### AIM OF THE TASK
Look below for the line that has "html: <div>Document group"; output exactly from it through the line that has "font-weight: none ->", and leave the pictures out.
=== MATERIALS PROVIDED ===
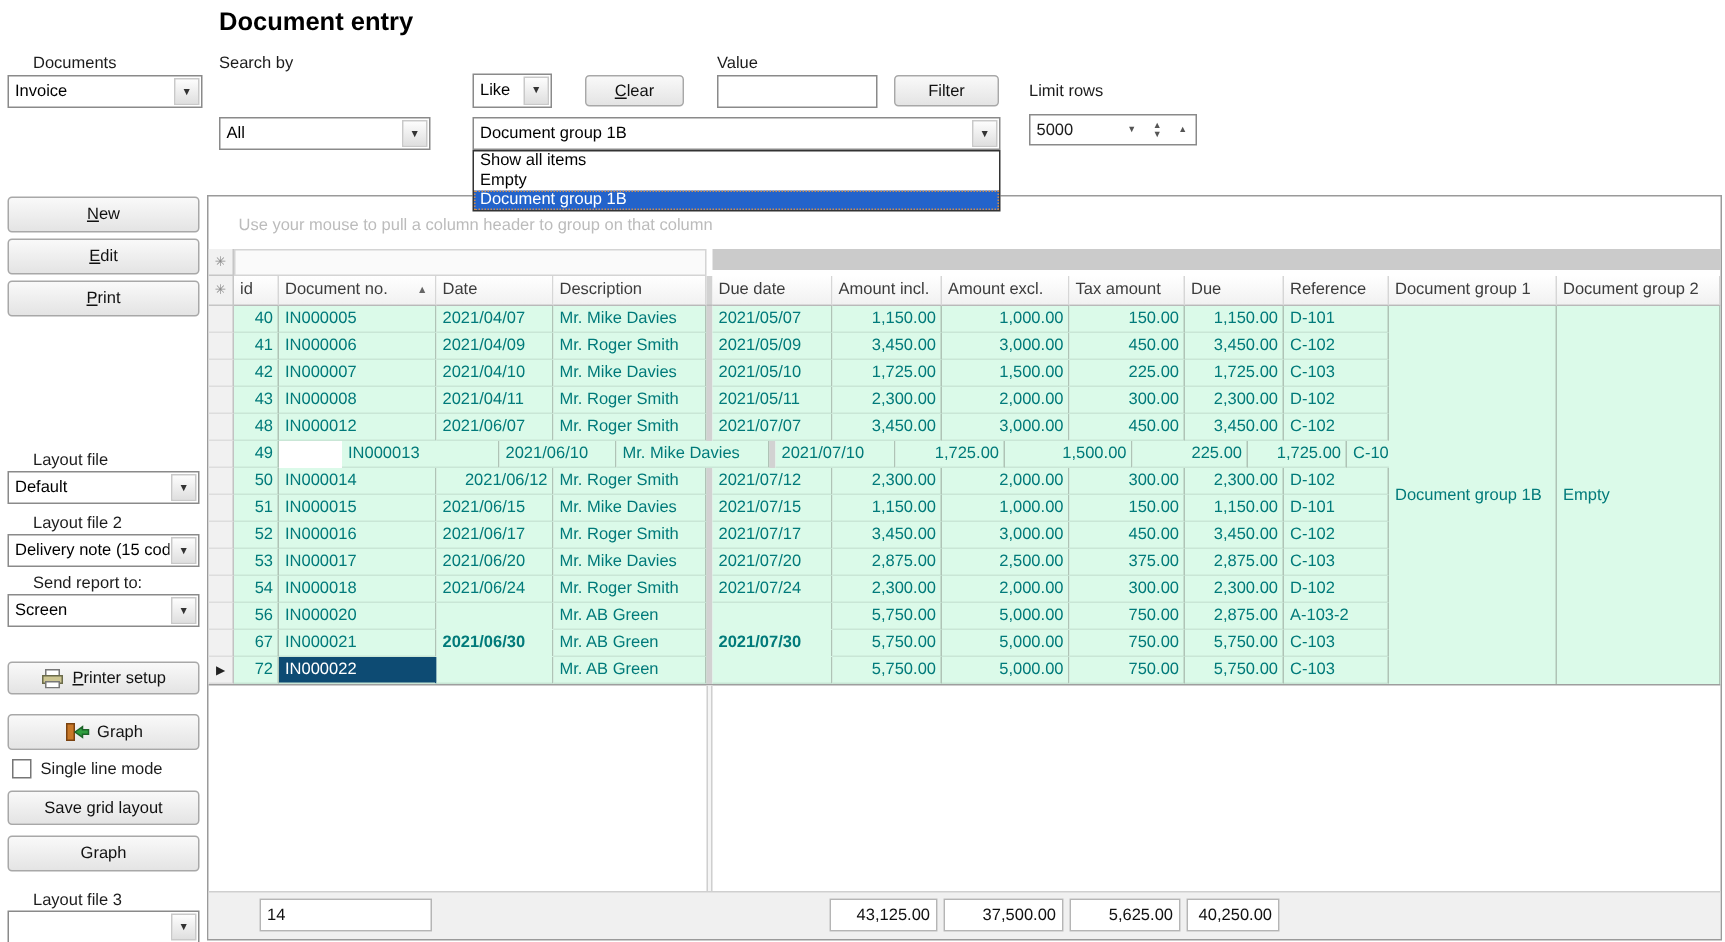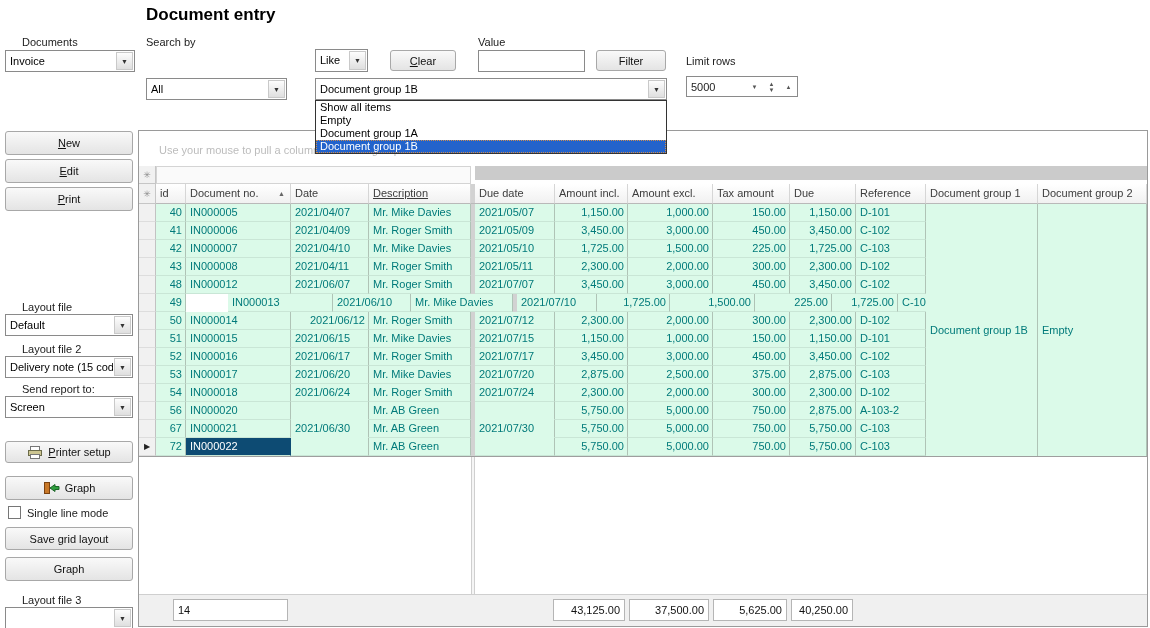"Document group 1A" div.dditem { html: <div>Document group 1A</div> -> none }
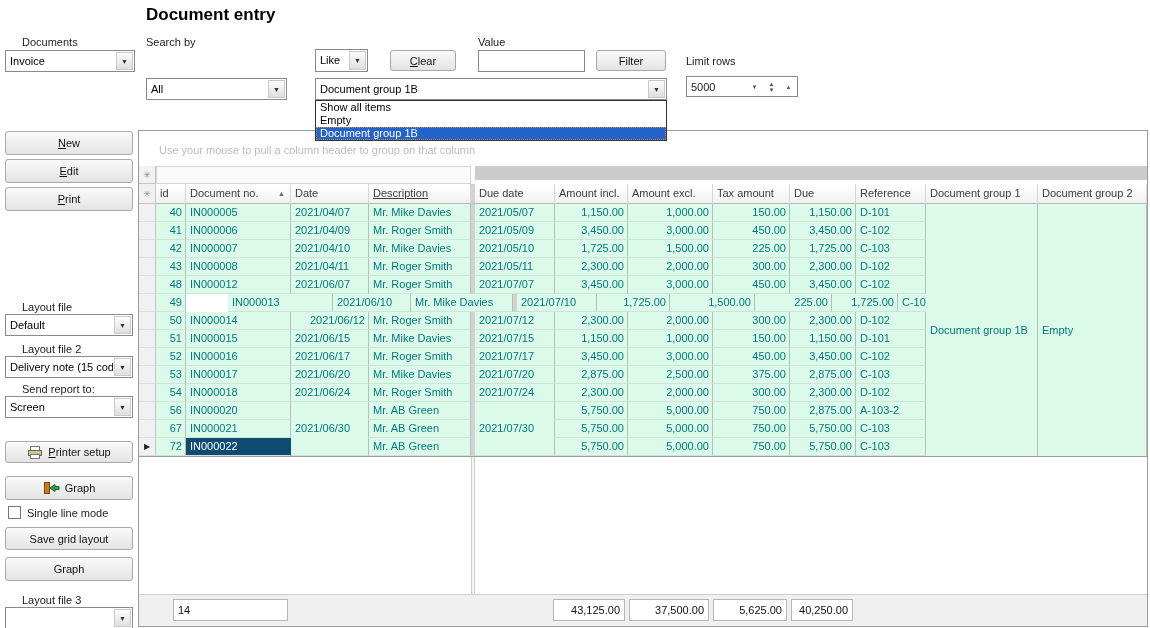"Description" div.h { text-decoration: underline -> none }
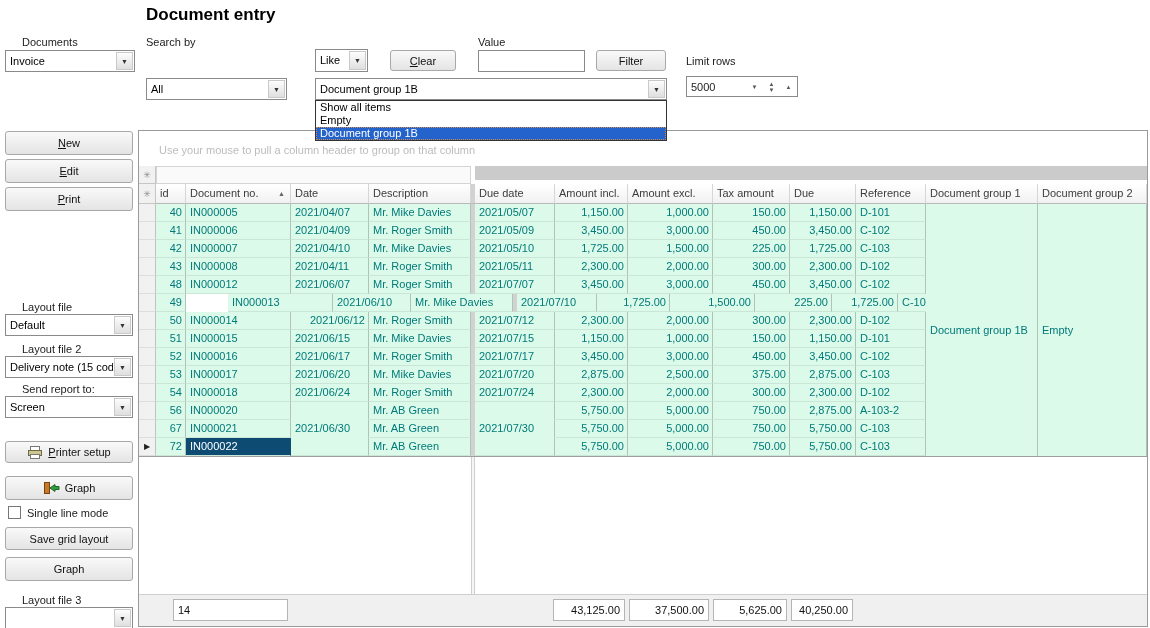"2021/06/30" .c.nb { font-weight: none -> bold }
===
=== MATERIALS PROVIDED ===
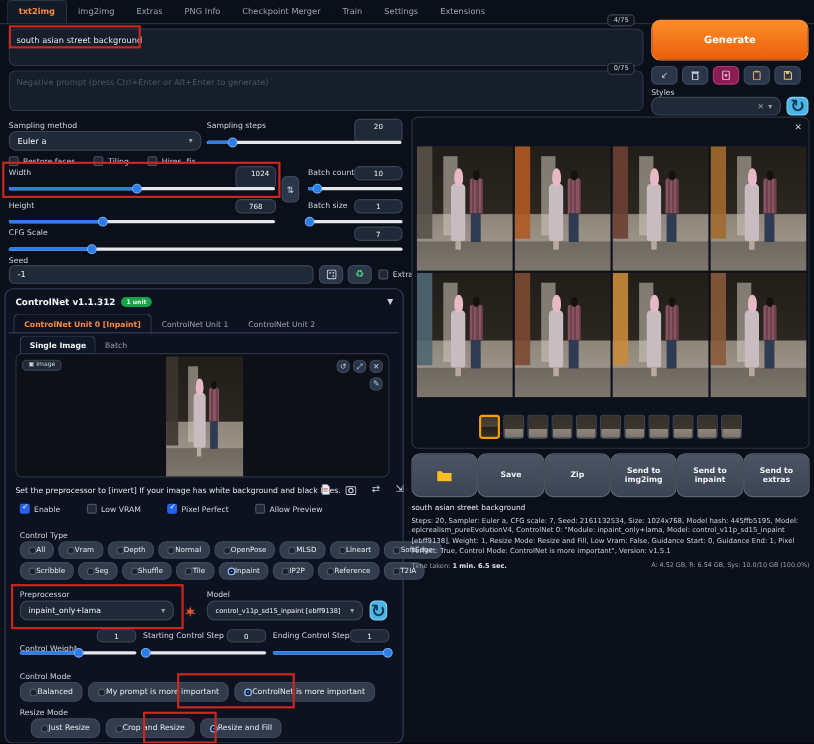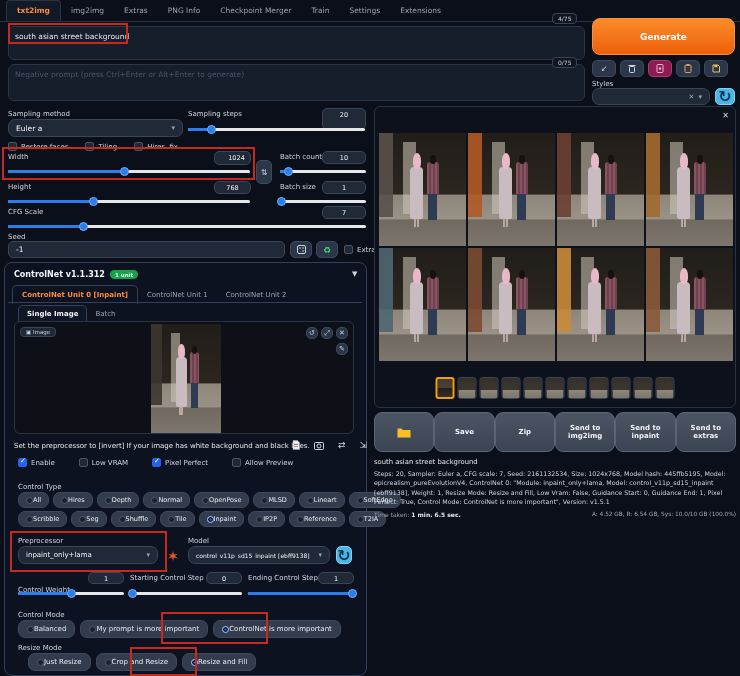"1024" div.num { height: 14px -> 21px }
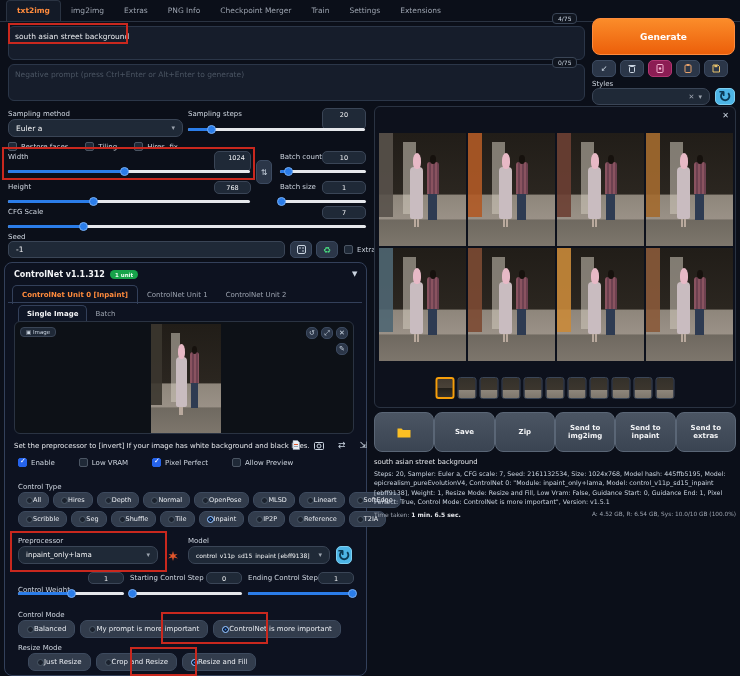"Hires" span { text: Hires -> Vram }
===
### SOLUTION FOR THIS PROBLEM
"Document group 1A" div.dditem { html: <div>Document group 1A</div> -> none }
"Description" div.h { text-decoration: underline -> none }
"2021/06/30" .c.nb { font-weight: none -> bold }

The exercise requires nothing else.